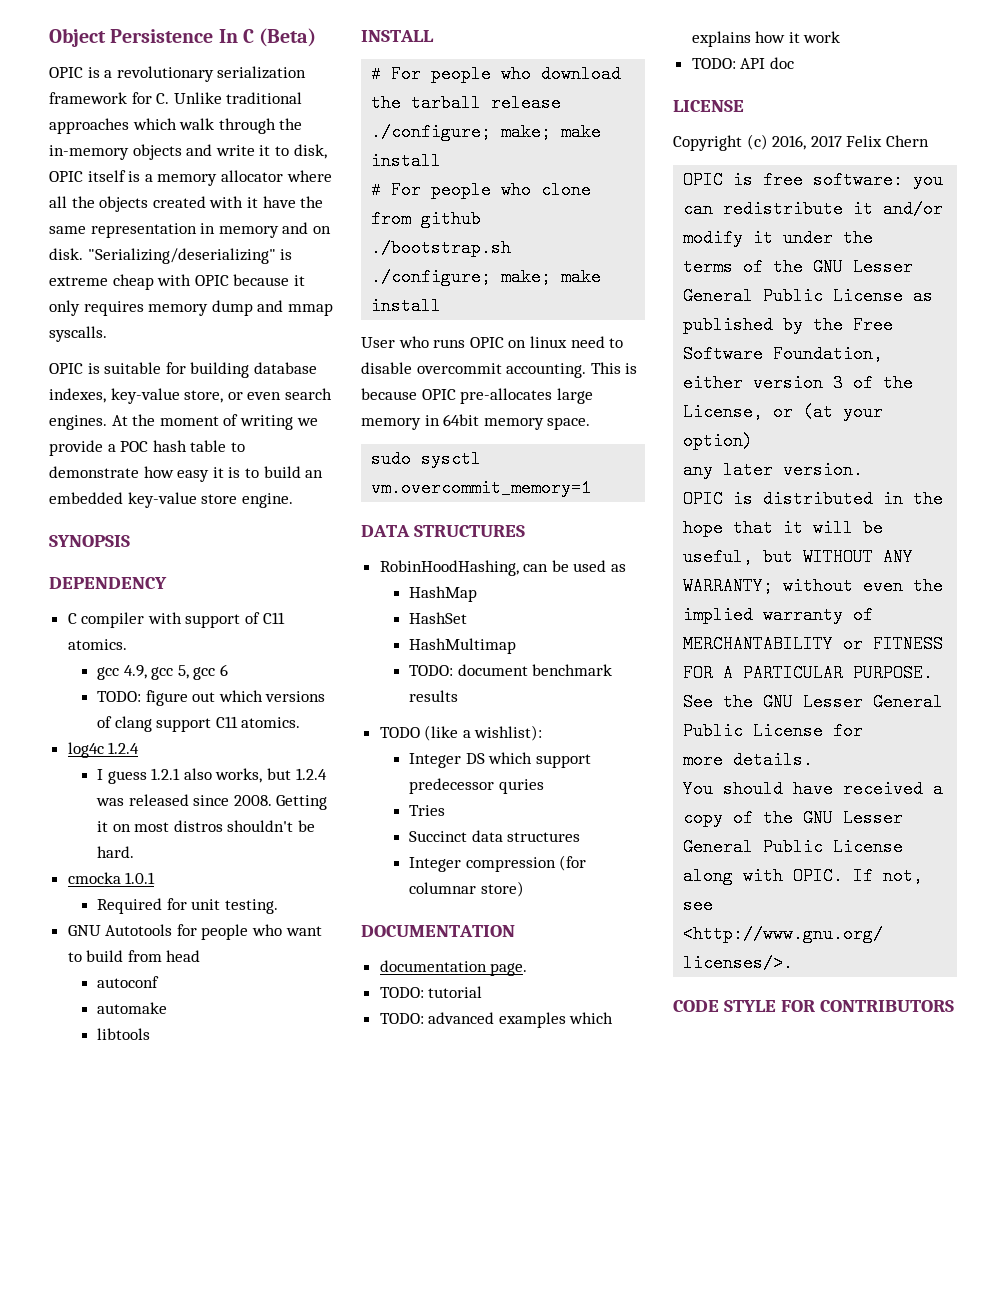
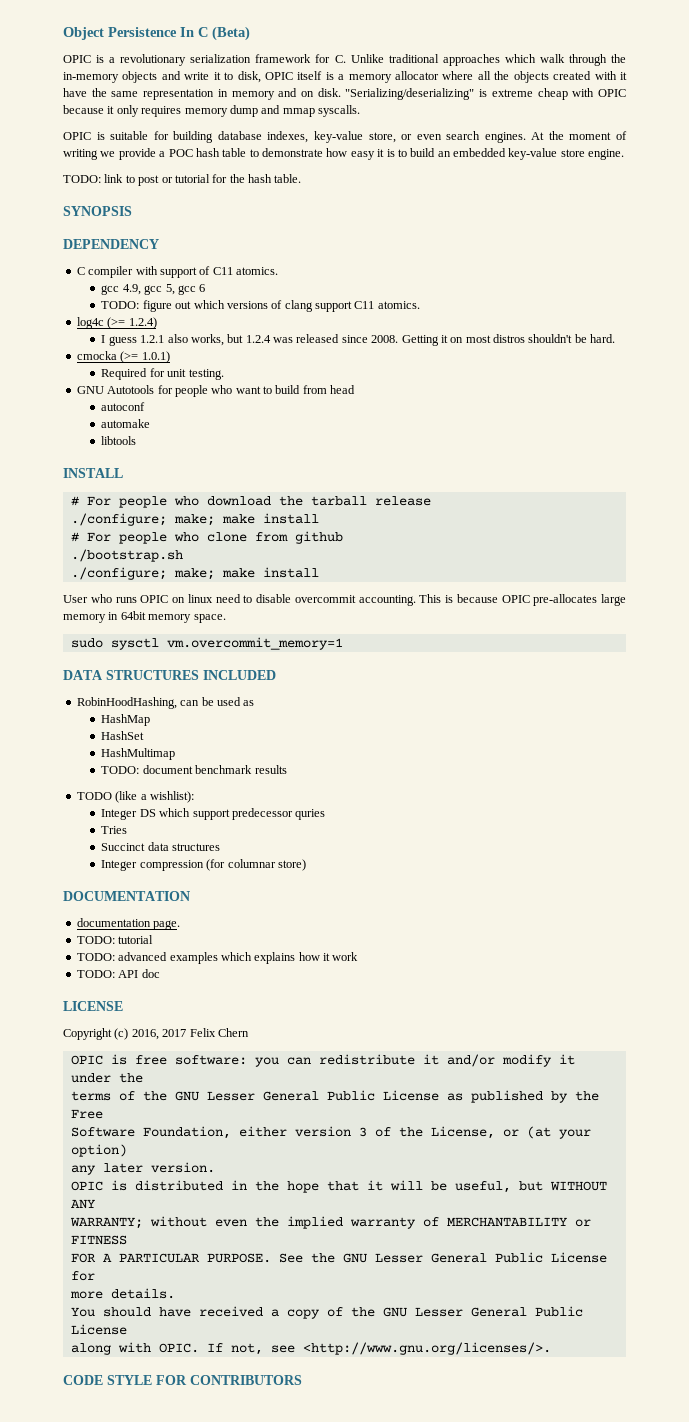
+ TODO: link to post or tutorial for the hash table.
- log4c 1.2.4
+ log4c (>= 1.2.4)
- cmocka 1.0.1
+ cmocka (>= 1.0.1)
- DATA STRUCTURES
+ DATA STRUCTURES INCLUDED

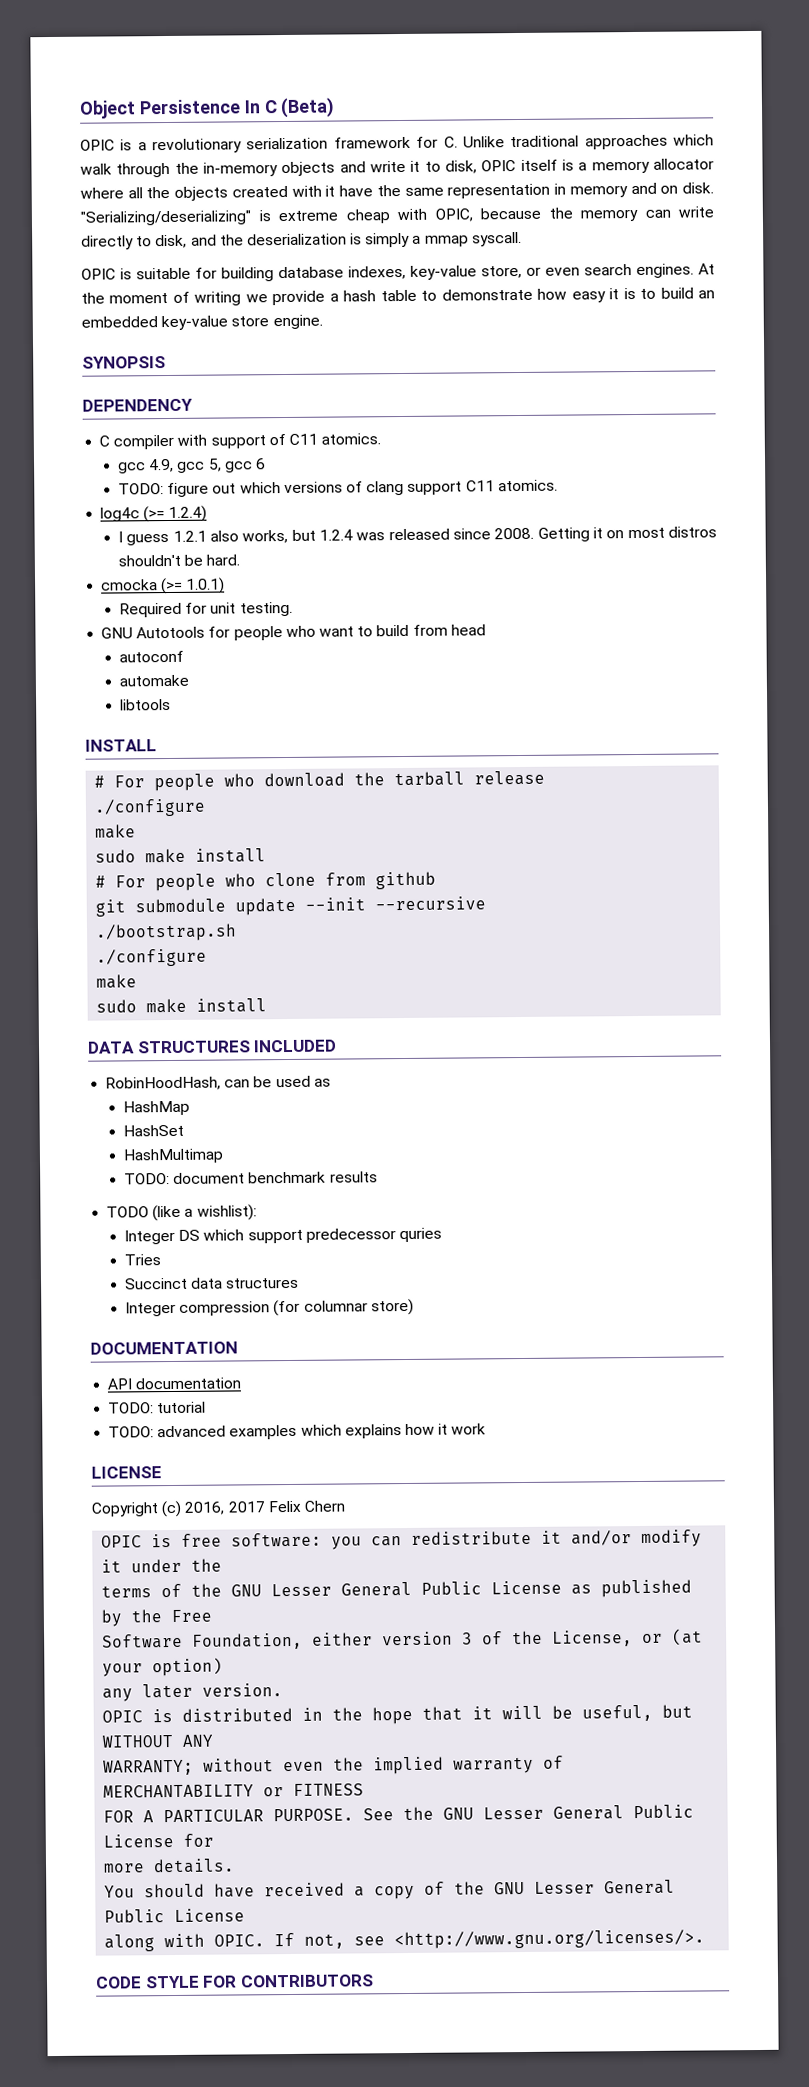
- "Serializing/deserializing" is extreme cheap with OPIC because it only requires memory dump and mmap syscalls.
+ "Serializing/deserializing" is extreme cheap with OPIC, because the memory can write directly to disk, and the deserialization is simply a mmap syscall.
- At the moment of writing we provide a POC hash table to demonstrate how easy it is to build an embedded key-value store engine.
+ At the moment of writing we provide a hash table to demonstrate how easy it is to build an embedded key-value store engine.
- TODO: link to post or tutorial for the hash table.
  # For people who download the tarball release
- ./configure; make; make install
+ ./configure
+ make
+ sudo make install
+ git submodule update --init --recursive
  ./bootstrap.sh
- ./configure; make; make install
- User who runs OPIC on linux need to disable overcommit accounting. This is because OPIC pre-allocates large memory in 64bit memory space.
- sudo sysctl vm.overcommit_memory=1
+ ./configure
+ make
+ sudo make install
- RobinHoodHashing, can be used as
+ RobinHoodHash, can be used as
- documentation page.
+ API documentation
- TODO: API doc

#### EXERCISE AIM:
The pictures alone are to be left out when the data above is copied; all else must match exactly.

#### ANSWER SPACE:
+ TODO: link to post or tutorial for the hash table.
- log4c 1.2.4
+ log4c (>= 1.2.4)
- cmocka 1.0.1
+ cmocka (>= 1.0.1)
- DATA STRUCTURES
+ DATA STRUCTURES INCLUDED

- "Serializing/deserializing" is extreme cheap with OPIC because it only requires memory dump and mmap syscalls.
+ "Serializing/deserializing" is extreme cheap with OPIC, because the memory can write directly to disk, and the deserialization is simply a mmap syscall.
- At the moment of writing we provide a POC hash table to demonstrate how easy it is to build an embedded key-value store engine.
+ At the moment of writing we provide a hash table to demonstrate how easy it is to build an embedded key-value store engine.
- TODO: link to post or tutorial for the hash table.
  # For people who download the tarball release
- ./configure; make; make install
+ ./configure
+ make
+ sudo make install
+ git submodule update --init --recursive
  ./bootstrap.sh
- ./configure; make; make install
- User who runs OPIC on linux need to disable overcommit accounting. This is because OPIC pre-allocates large memory in 64bit memory space.
- sudo sysctl vm.overcommit_memory=1
+ ./configure
+ make
+ sudo make install
- RobinHoodHashing, can be used as
+ RobinHoodHash, can be used as
- documentation page.
+ API documentation
- TODO: API doc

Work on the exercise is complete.